What you need to do =
With pictures omitted, copy exactly every line from the one that contains "text: Checkpoint Detail" to the end of the listing below.

Data excerpts =
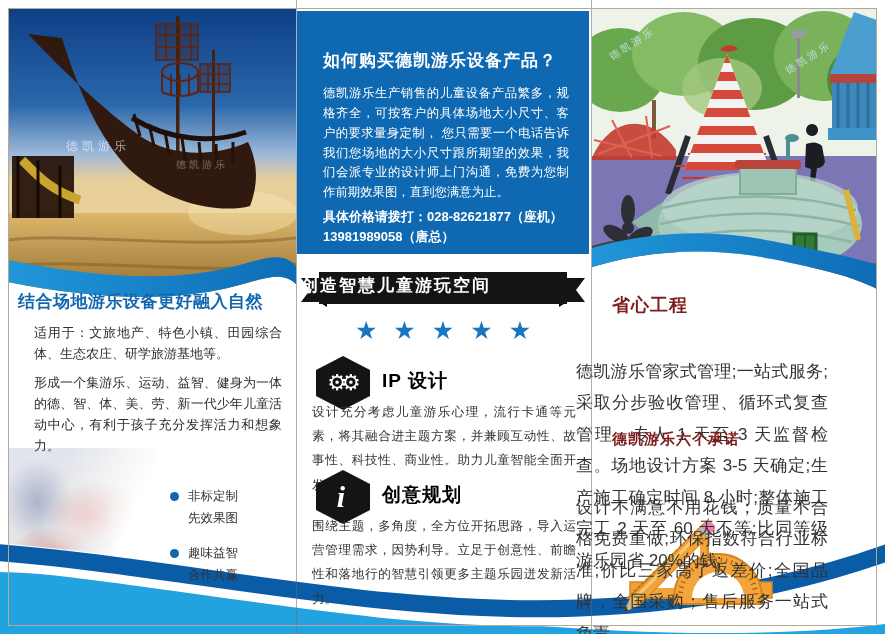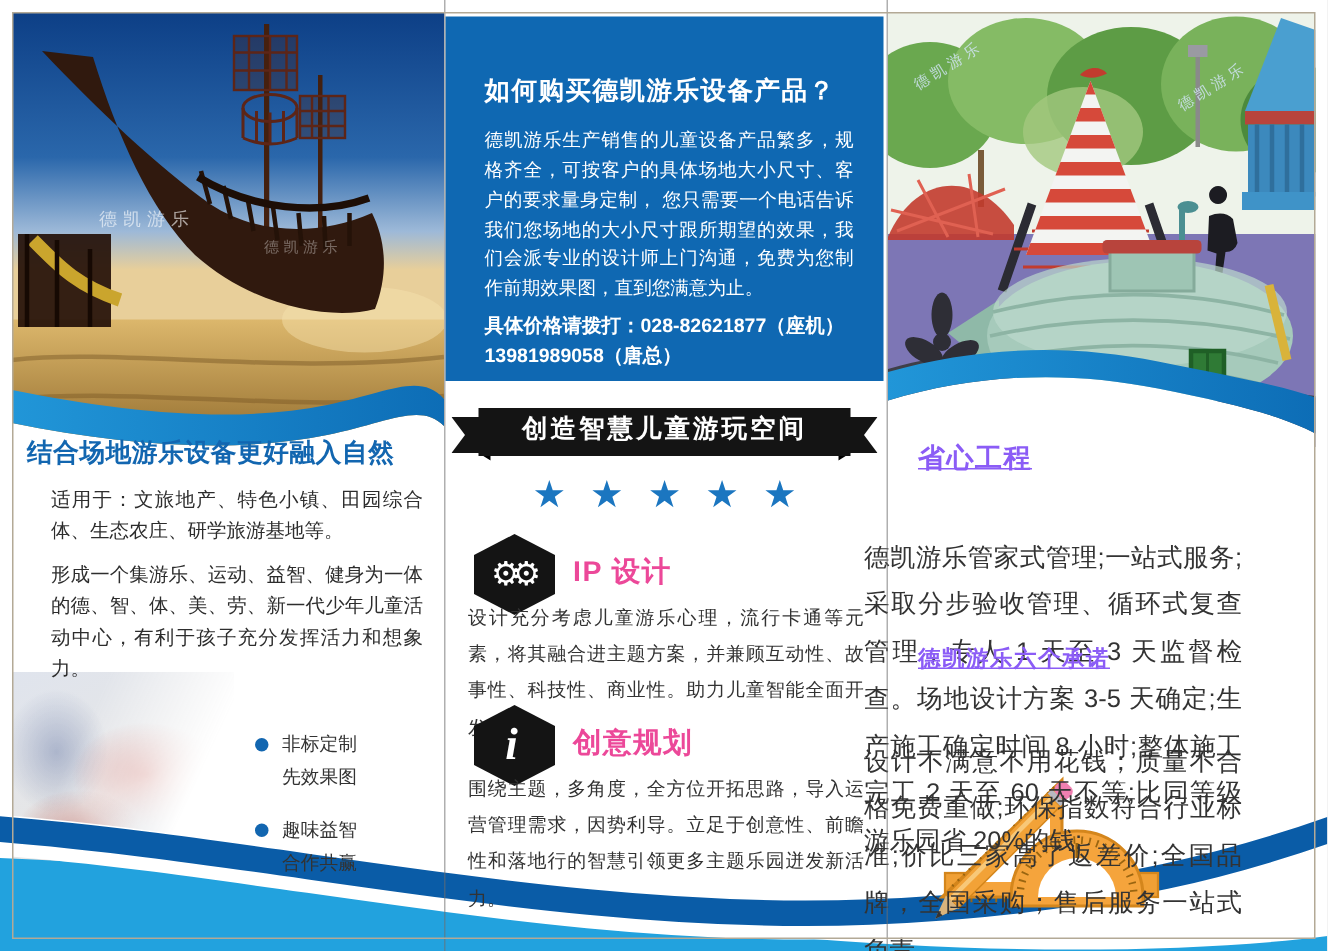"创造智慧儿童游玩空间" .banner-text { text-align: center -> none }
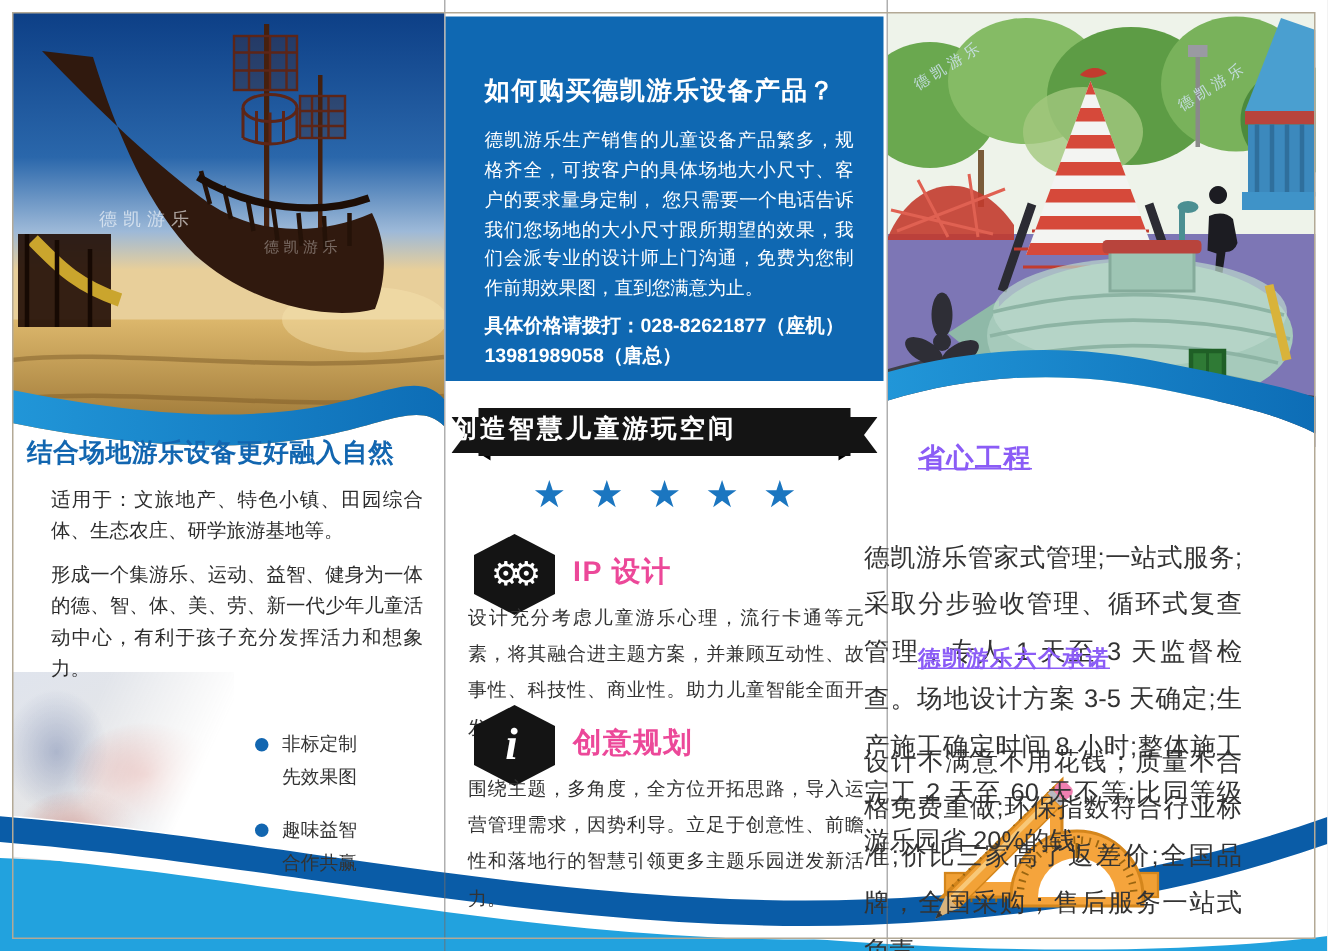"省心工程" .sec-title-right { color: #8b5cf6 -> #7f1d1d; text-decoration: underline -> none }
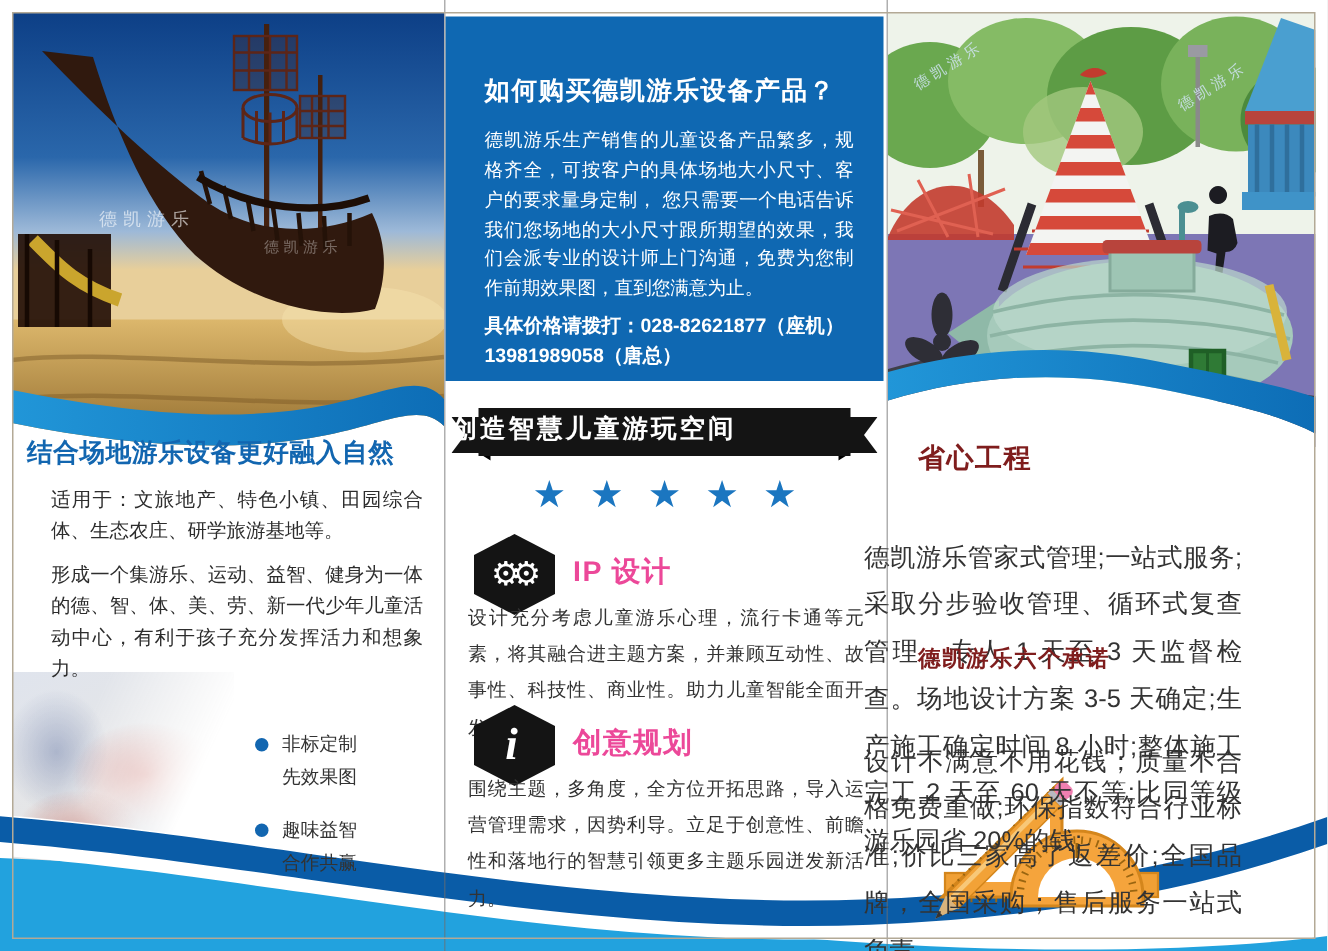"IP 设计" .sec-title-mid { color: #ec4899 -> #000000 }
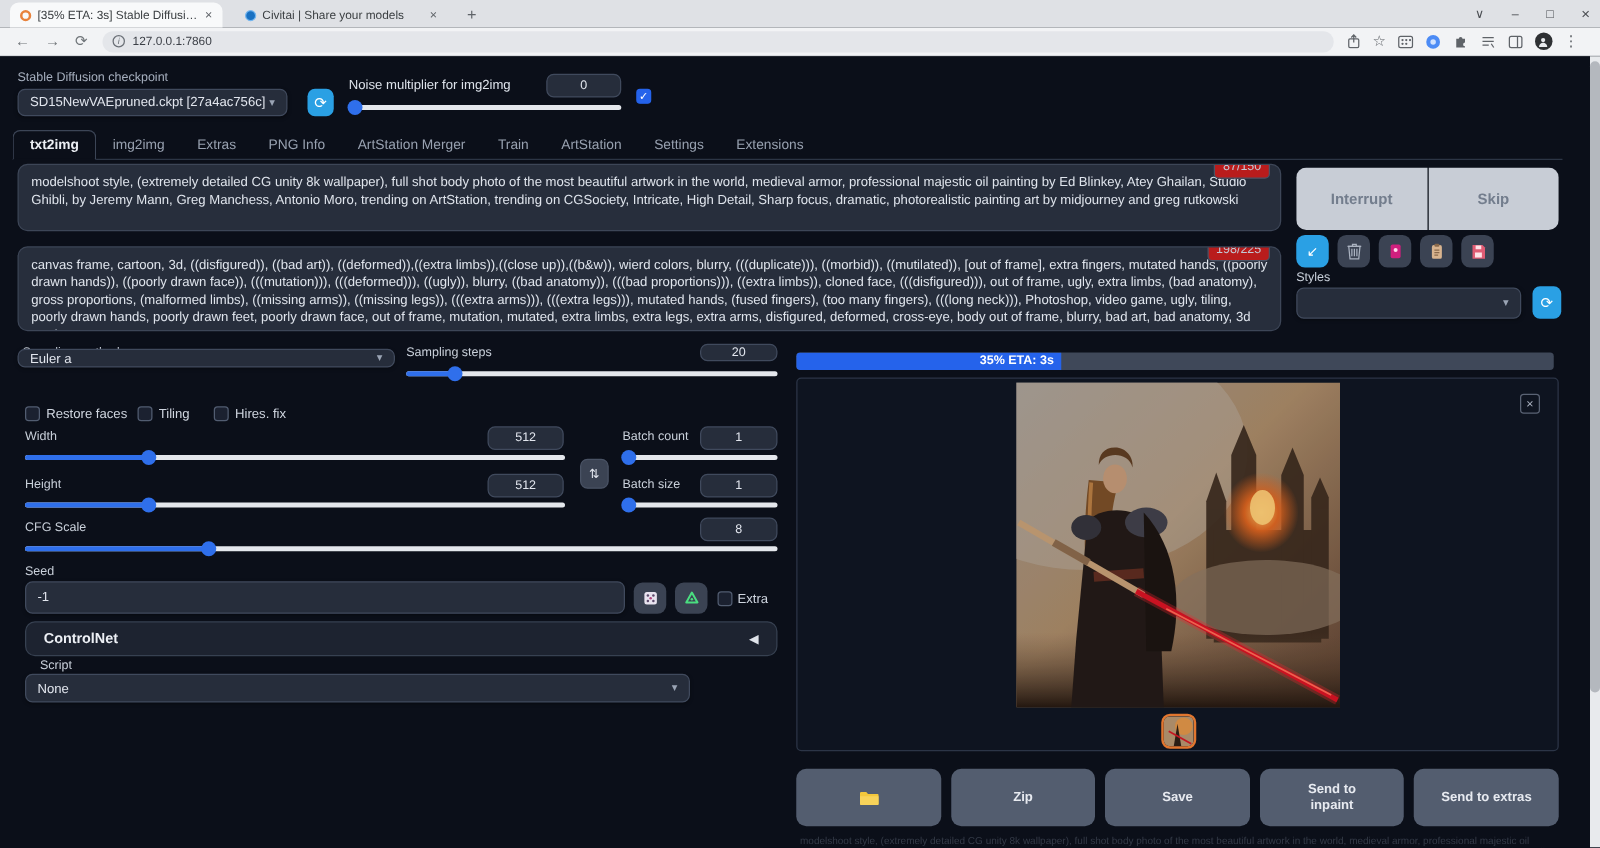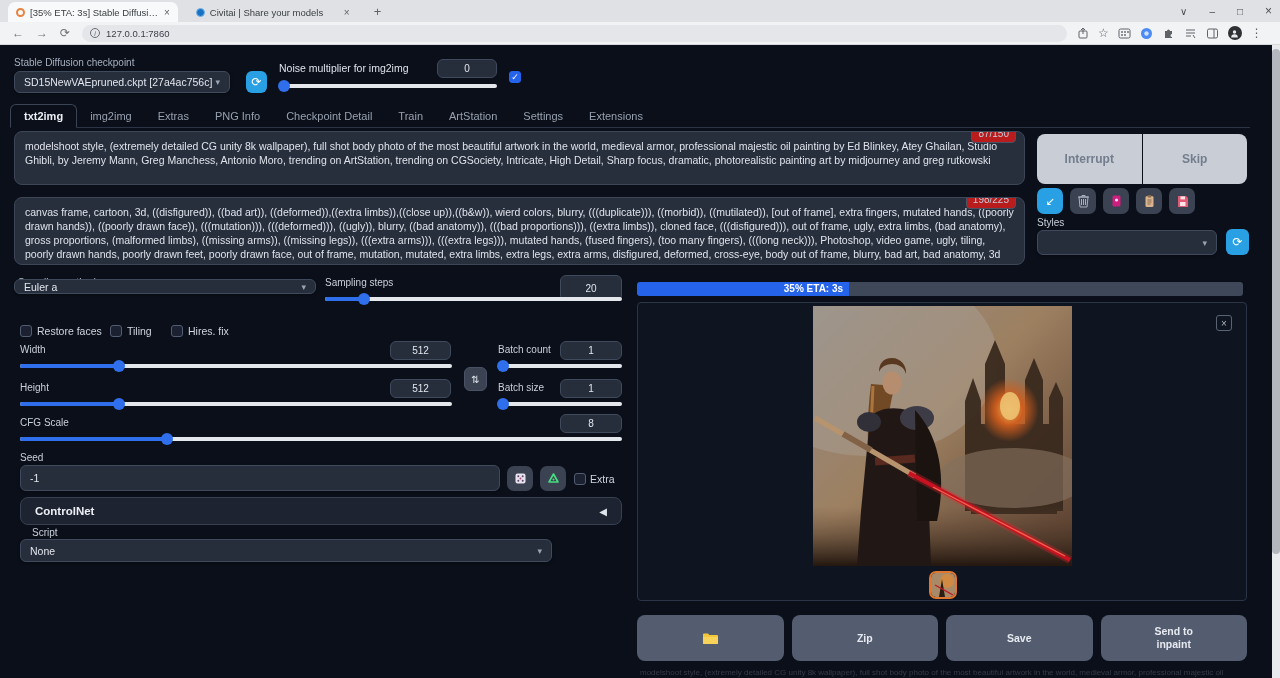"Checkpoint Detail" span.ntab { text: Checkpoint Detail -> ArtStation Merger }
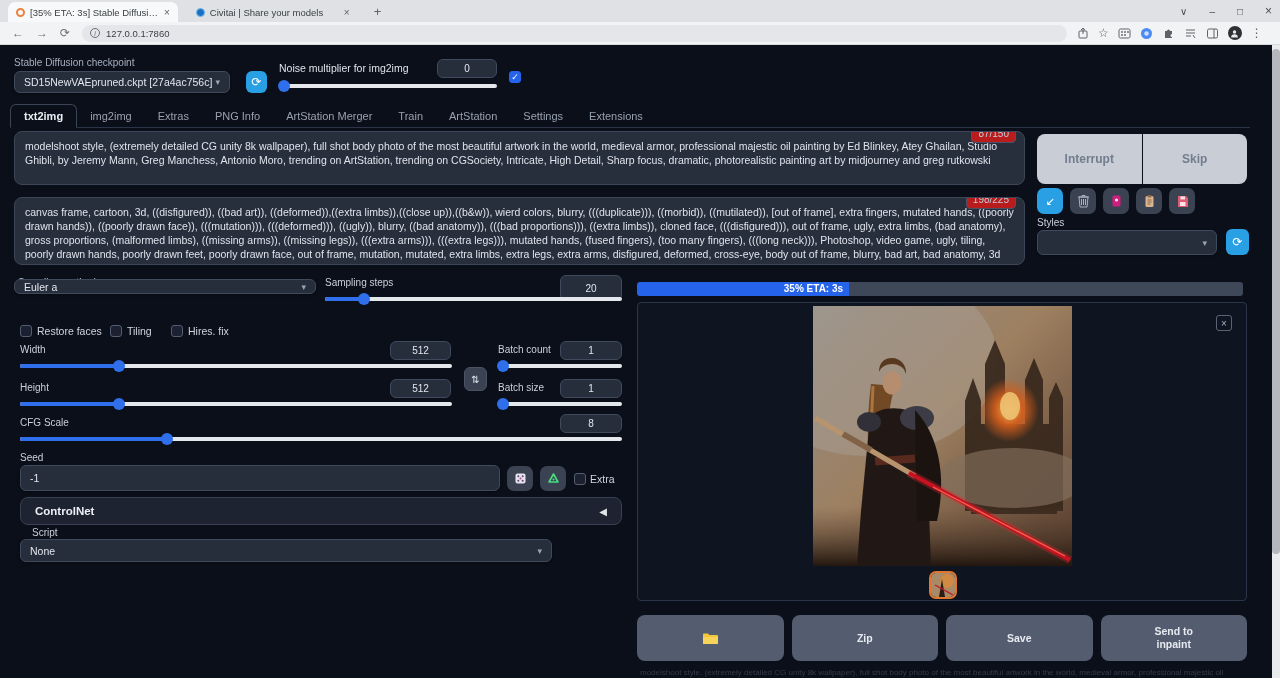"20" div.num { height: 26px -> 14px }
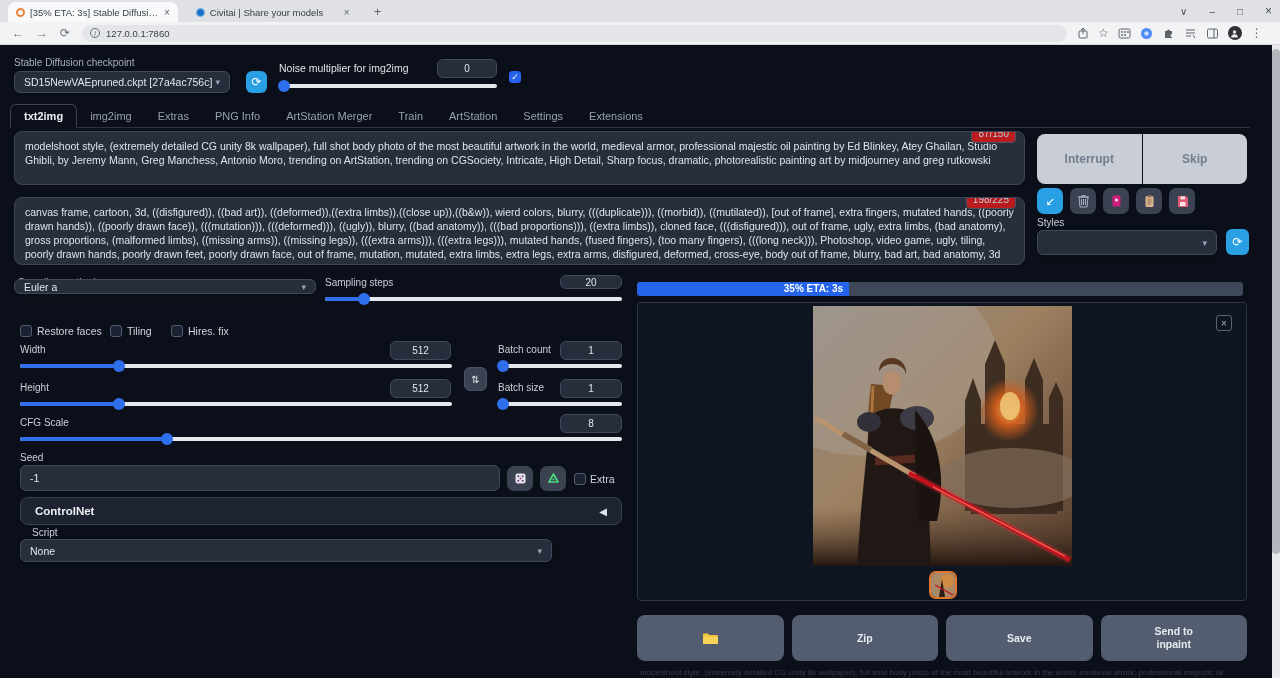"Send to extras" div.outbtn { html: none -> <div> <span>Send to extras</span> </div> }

Answer box =
"Checkpoint Detail" span.ntab { text: Checkpoint Detail -> ArtStation Merger }
"20" div.num { height: 26px -> 14px }
"Send to extras" div.outbtn { html: none -> <div> <span>Send to extras</span> </div> }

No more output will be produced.